Today, you don’t need to worry about having so many set-top boxes at home. A Netflix or Amazon app right on your smart TV lets you in on a streaming service with any broadband connection.
Even top-tier content is no longer exclusive. Thanks to tougher legislation forcing cross carriage in Singapore, you can watch English Premier League matches on either Singtel or StarHub today.
The market has been disrupted so badly that telcos are seeing the infrastructure they own as dead weight rather than the cherished asset of old. It is no longer a natural barrier to entry against competitors.
Unsurprisingly, StarHub has stopped laying the hybrid fibre-coaxial (HFC) cables to connect new homes to its cable TV network. Fibre is the future.
And now, it may end up sharing a mobile network, possibly with number three player M1, in 2019, according to a Bloomberg report.
What is holding back StarHub and M1 is their small Singapore market.
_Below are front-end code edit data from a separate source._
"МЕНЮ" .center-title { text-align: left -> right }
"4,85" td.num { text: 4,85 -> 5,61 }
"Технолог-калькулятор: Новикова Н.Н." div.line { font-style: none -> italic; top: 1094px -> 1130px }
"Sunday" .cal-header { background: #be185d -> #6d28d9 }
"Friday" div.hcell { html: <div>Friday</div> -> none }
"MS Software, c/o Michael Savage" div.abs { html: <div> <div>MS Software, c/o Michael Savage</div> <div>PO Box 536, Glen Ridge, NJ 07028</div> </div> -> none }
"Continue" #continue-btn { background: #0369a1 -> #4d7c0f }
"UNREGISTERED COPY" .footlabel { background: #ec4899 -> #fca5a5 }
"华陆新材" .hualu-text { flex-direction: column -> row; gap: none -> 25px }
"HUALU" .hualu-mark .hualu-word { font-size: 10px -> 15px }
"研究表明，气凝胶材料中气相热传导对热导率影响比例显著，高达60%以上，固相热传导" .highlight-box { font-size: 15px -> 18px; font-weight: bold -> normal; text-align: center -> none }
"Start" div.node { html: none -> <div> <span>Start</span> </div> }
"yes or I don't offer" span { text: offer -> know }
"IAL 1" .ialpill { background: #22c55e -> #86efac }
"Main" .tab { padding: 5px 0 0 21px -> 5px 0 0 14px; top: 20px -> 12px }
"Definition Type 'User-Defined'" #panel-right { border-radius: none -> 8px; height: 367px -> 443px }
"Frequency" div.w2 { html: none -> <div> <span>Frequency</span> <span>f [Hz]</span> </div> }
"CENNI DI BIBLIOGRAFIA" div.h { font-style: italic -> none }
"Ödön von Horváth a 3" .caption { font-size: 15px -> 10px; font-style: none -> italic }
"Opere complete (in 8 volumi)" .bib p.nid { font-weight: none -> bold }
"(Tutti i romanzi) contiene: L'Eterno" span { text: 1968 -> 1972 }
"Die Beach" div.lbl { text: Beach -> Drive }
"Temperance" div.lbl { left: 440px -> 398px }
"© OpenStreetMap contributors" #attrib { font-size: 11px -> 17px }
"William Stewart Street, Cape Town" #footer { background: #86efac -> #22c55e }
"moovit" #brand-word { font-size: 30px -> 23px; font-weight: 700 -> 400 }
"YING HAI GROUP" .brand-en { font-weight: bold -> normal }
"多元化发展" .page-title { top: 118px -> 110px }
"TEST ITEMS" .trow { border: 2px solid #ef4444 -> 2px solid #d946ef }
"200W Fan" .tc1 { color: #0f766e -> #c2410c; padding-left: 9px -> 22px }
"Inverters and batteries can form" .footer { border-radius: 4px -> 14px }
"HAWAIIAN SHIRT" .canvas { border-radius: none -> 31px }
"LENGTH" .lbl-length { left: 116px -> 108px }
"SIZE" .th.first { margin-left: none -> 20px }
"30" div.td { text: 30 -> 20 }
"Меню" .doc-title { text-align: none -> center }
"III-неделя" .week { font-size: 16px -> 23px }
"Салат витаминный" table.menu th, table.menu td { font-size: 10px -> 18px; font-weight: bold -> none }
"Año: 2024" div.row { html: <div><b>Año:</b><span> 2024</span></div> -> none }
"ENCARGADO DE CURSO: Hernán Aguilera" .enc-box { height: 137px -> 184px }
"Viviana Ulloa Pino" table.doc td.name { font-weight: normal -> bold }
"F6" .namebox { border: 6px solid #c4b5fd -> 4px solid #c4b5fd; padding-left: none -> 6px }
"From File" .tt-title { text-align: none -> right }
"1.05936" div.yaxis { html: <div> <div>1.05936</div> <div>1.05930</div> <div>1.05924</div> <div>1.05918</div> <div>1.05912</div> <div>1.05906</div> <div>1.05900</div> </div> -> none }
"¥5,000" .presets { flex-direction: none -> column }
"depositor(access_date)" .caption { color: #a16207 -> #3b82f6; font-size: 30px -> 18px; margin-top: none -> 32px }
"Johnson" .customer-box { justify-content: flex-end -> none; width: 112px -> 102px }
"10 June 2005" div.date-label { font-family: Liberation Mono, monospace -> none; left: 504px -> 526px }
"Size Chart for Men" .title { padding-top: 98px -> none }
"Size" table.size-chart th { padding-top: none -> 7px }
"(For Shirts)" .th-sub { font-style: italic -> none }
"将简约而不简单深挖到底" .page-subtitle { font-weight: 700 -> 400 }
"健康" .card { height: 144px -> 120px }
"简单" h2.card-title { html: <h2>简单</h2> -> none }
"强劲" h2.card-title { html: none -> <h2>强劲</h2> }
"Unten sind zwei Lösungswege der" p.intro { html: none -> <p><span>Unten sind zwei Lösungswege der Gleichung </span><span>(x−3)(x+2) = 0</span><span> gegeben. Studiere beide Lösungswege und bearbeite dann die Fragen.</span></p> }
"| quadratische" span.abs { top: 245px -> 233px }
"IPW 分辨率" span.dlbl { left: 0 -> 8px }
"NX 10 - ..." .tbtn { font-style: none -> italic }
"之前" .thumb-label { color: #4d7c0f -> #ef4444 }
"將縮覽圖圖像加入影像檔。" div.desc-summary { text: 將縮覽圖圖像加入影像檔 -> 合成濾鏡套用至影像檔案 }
Even virtual operators here in Singapore, such as MyRepublic and Liberty Wireless (which runs Circles.Life), are offering services overseas or planning to expand overseas.
While they are nimble and asset-light, the incumbent telcos move much more slowly and are held back by complex networks built over decades.
The newcomers run horizontally designed systems, that is, their customer databases and network management systems can be ported over to run in another country quickly.
Meanwhile, the old boys have deeply integrated their business functions into their systems. Change isn’t an overnight thing. Neither is an expansion into a new market.
Of course, the importance of owning infrastructure could change with time. Over many years, the investment on a network could yet bring cost efficiencies for a traditional telco.
That’s assuming they change their systems to transform their businesses and better engage customers. They need more investments and transformation, something that two large shareholders of M1 are trying to engineer through a buyout.
The biggest winner so far in Singapore is Singtel. Yes, it is highly verticalised, like its two long-time rivals. However, it has something they don’t – scale.
In its expansion into Australia, India, Thailand and other regional markets over the years, it has built up a buffer against the disruption in its home base. Singapore now represents just 29 per cent of the company’s underlying net profit, with the rest coming from the region.
Another area that it has gone into early is the market for enterprise computing services. Through its subsidiary NCS, it has been delivering a range of services for large corporate customers for years.
Today, with the emphasis on digital transformation and cyber security in organisations big and small, the big bet for telcos is on such large corporate accounts instead of the consumer market. This is the fastest-growing segment in many a telco annual report now.
Again, scale matters here. You can’t turn up to meet multinational customers saying you only have half a solution. You need all the pieces of the jigsaw. Okay, you’ve got a piece on cyber security but what about data analysis?
Here, Singtel is already an experienced competitor, while StarHub and M1 are getting quickly into the market through acquisitions or getting staff up to speed with the needs of the market.
This needs time, though. And for StarHub and M1, the shift has to happen in real time. Pivoting to a new focus is tough enough; doing so when you are cutting staff or undergoing an ownership change is even tougher.
And the market is getting more competitive even as they get their chess pieces in place. The next year or two is going to be a ride unlike any they have been through.